Sunday Sep 15, 2013 #

Paddle 2:02:02 [3] 8.5 mi (14:21 / mi)

6 NOODLES!!! Yes, on today's paddle, I encountered 6 pool noodles and there was no crying. Actually, they were taped together, so it really looked like 3 bigger noodles. I saw the first floating down the river, so I saved it and put it on the dock while waiting for my GPS to sync. Then, as I was coming back to the dock at the end of the paddle, I saw the other two. Someone lost a lot of noodles.

Feeling much better today - must have been something bad I ate. I am blaming Marty for cross-contaminating the brats or something.

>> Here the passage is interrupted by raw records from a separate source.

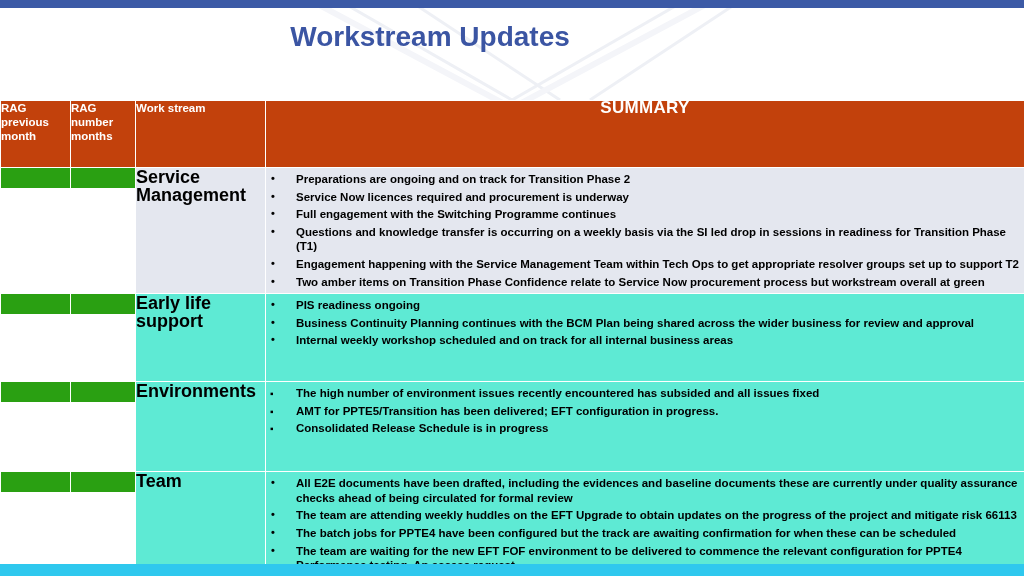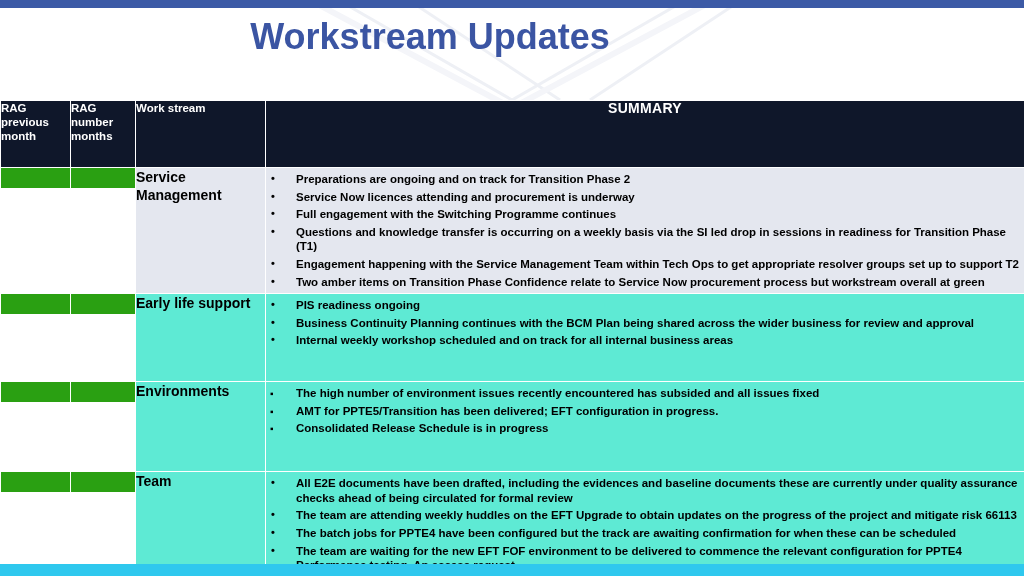--- a/index.html
+++ b/index.html
@@ -43,21 +43,21 @@
   #title-area {
     position: absolute;
     left: 0; top: 8px;
     width: 1024px; height: 92px;
   }
   #page-title {
     position: absolute;
     left: 0; top: 8px;
     width: 860px;
     text-align: center;
-    font-size: 36px;
+    font-size: 28px;
     font-weight: bold;
     color: #3b55a3;
     letter-spacing: 0px;
     line-height: 42px;
     white-space: nowrap;
   }
 
   
   #rag-table {
     position: absolute;
@@ -68,35 +68,35 @@
     table-layout: fixed;
   }
   #rag-table td, #rag-table th {
     padding: 0;
     vertical-align: top;
     border: 1px solid #ffffff;
   }
 
   
   .hdr {
-    background: #0f172a;
+    background: #c2410c;
     color: #ffffff;
     font-size: 11.5px;
     font-weight: bold;
     line-height: 14px;
     height: 67px;
     text-align: left;
     vertical-align: middle;
     padding: 0 0 0 9px;
     box-sizing: border-box;
   }
   .hdr.center {
     text-align: center;
     padding-left: 0;
-    font-size: 14px;
+    font-size: 17px;
     letter-spacing: 0.3px;
   }
   .hdr.ws {
     padding-left: 10px;
     vertical-align: middle;
   }
 
   
   .col-rag-prev { width: 70px; }
   .col-rag-cur  { width: 65px; }
@@ -111,21 +111,21 @@
   .rag-chip {
     display: block;
     width: 100%;
     height: 100%;
     min-height: 20px;
     background: #2aa012;
   }
 
   
   .ws-cell {
-    font-size: 14px;
+    font-size: 18px;
     font-weight: bold;
     color: #000000;
     line-height: 18px;
     padding: 11px 4px 4px 10px;
     box-sizing: border-box;
   }
 
   
   .sum-cell {
     padding: 8px 10px 6px 8px;
@@ -218,21 +218,21 @@
         <td class="rag-cell">
           <span class="rag-chip" style="background: rgb(42, 160, 18);"></span>
         </td>
         <td class="rag-cell">
           <span class="rag-chip" style="background: rgb(42, 160, 18);"></span>
         </td>
         <td class="ws-cell">Service Management</td>
         <td class="sum-cell">
           <ul class="sum-list">
             <li>Preparations are ongoing and on track for Transition Phase 2</li>
-            <li>Service Now licences attending and procurement is underway</li>
+            <li>Service Now licences required and procurement is underway</li>
             <li>Full engagement with the Switching Programme continues</li>
             <li>Questions and knowledge transfer is occurring on a weekly basis via the SI led drop in sessions in readiness for Transition Phase (T1)</li>
             <li>Engagement happening with the Service Management Team within Tech Ops to get appropriate resolver groups set up to support T2</li>
             <li>Two amber items on Transition Phase Confidence relate to Service Now procurement process but workstream overall at green</li>
           </ul>
         </td>
       </tr>
       <tr class="row-plain r1">
         <td class="rag-cell">
           <span class="rag-chip" style="background: rgb(42, 160, 18);"></span>

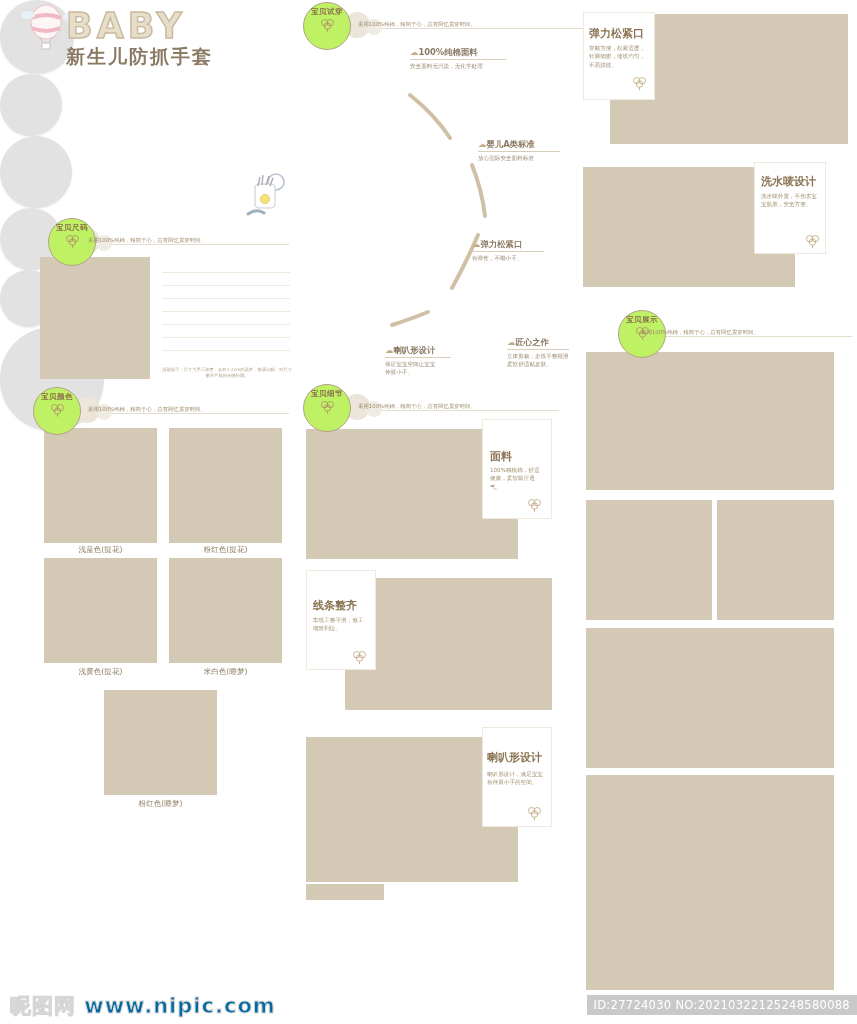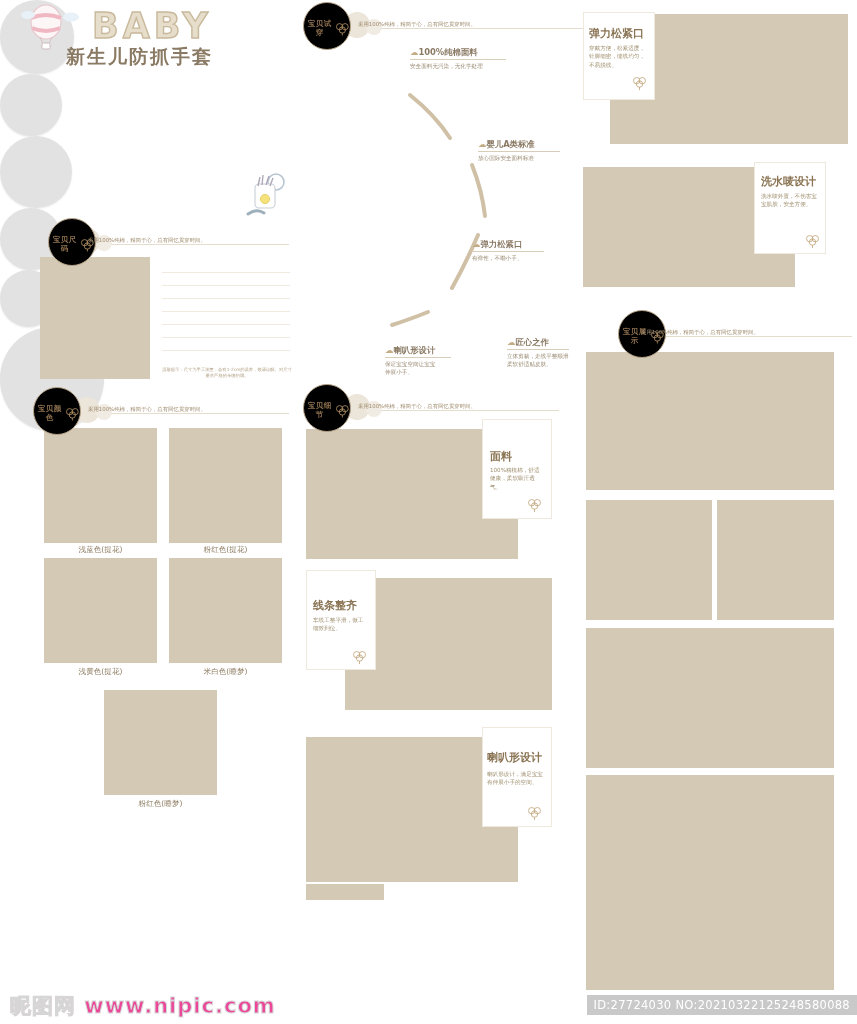--- a/index.html
+++ b/index.html
@@ -5,22 +5,22 @@
   html,body{margin:0;padding:0;background:#fff;}
   body{width:857px;height:1024px;position:relative;overflow:hidden;
        font-family:"DejaVu Sans","Liberation Sans",sans-serif;color:#8a7a64;}
   .page{position:absolute;left:0;top:0;width:857px;height:1024px;background:#ffffff;}
 
   
   .ph{background:#d4c9b4;}
   .circ{background:#e2e2e2;border-radius:50%;box-shadow:0 1px 2px rgba(0,0,0,.08);}
 
   .badge{position:absolute;width:48px;height:48px;border-radius:50%;
-         border:1.4px solid #b5a287;background:#000000;z-index:6;
-         display:flex;flex-direction:row;align-items:center;justify-content:flex-start;
+         border:1.4px solid #b5a287;background:#bef264;z-index:6;
+         display:flex;flex-direction:column;align-items:center;justify-content:flex-start;
          padding-top:5px;box-sizing:border-box;}
   .badge .bt{font-size:7.5px;line-height:8.5px;color:#8c6f4e;letter-spacing:.5px;
              font-weight:bold;text-align:center;}
   .badge .cot{margin-top:1px;}
   .bdot{position:absolute;width:26px;height:26px;border-radius:50%;background:#ece5d9;z-index:5;}
   .bdot2{position:absolute;width:16px;height:16px;border-radius:50%;background:#f1ece3;z-index:5;}
   .taglinetxt{position:absolute;font-size:5.4px;color:#a08c6e;white-space:nowrap;z-index:6;}
   .tagrule{position:absolute;height:1px;background:#e4dccc;}
 
   
@@ -43,21 +43,21 @@
   .cotw{position:absolute;z-index:7;}
 
   
   .swlab{position:absolute;font-size:7.6px;color:#8c7a5f;text-align:center;}
 
   
   .wline{position:absolute;height:1px;background:#efe9de;}
   .notetxt{position:absolute;font-size:4.3px;line-height:6.2px;color:#b4a489;text-align:center;}
 
   
-  .wm{position:absolute;left:10px;top:992px;font-size:21px;color:#ec4899;
+  .wm{position:absolute;left:10px;top:992px;font-size:21px;color:#0369a1;
       -webkit-text-stroke:1px #d6d6d6;font-weight:bold;letter-spacing:1px;}
   .idbar{position:absolute;right:0;top:995px;background:#c9c9c9;color:#fff;
          font-size:11.5px;padding:3px 7px;letter-spacing:.3px;
          font-family:"DejaVu Sans","Liberation Sans",sans-serif;}
 
   .balloon{position:absolute;}
   .keyicon{position:absolute;}
 </style>
 </head>
 <body>
@@ -67,21 +67,21 @@
   <svg class="balloon" style="left:14px;top:4px;" width="72" height="56" viewBox="0 0 72 56">
     <ellipse cx="32" cy="18" rx="15" ry="17" fill="#fdf6f6" stroke="#e7c6cc" stroke-width="1.1"></ellipse>
     <path d="M17 14 q15 -6 30 0" stroke="#f0b8c2" stroke-width="4" fill="none"></path>
     <path d="M18 24 q14 6 28 0" stroke="#f0b8c2" stroke-width="4" fill="none"></path>
     <path d="M26 33 l3 7 h6 l3 -7" fill="none" stroke="#d9c2c6" stroke-width="1"></path>
     <rect x="28" y="39" width="8" height="6" rx="1.4" fill="#fff" stroke="#cdb7bb" stroke-width="1"></rect>
     <ellipse cx="14" cy="11" rx="7" ry="4" fill="#e8f1f7"></ellipse>
     <ellipse cx="57" cy="13" rx="8" ry="4.5" fill="#e8f1f7"></ellipse>
   </svg>
 
-  <div class="baby" style="left:92px;top:6px;">BABY</div>
+  <div class="baby" style="left:66px;top:6px;">BABY</div>
   <div class="subtitle" style="left:66px;top:44px;color:#9b8straight;">新生儿防抓手套</div>
 
   <svg class="keyicon" style="left:246px;top:170px;" width="44" height="52" viewBox="0 0 44 52">
     <circle cx="30" cy="12" r="8" fill="none" stroke="#b9c6d1" stroke-width="1.6"></circle>
     <rect x="9" y="14" width="20" height="24" rx="4" fill="#ffffff" stroke="#c9cfd6" stroke-width="1.1"></rect>
     <path d="M12 16 l2 -9 M16 15 l1 -10 M20 15 l3 -9 M24 16 l3 -8" stroke="#b0a8b8" stroke-width="1.4" fill="none"></path>
     <circle cx="19" cy="29" r="4.6" fill="#f6e27a" stroke="#e0c85d" stroke-width=".8"></circle>
     <path d="M2 44 q9 -6 16 -1" stroke="#9fb0bd" stroke-width="3" fill="none" stroke-linecap="round"></path>
   </svg>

Paddle was 10 steady, 20 faster, repeat the entire time. Still need to stay focused on paddling with the core by twisting at the waist. I feel like my upper body gets tired before I can really get the HR up. Was feeling cold today, so maybe that had something to do with it. Also, it rained off and on the whole paddle, but on for the entire second half.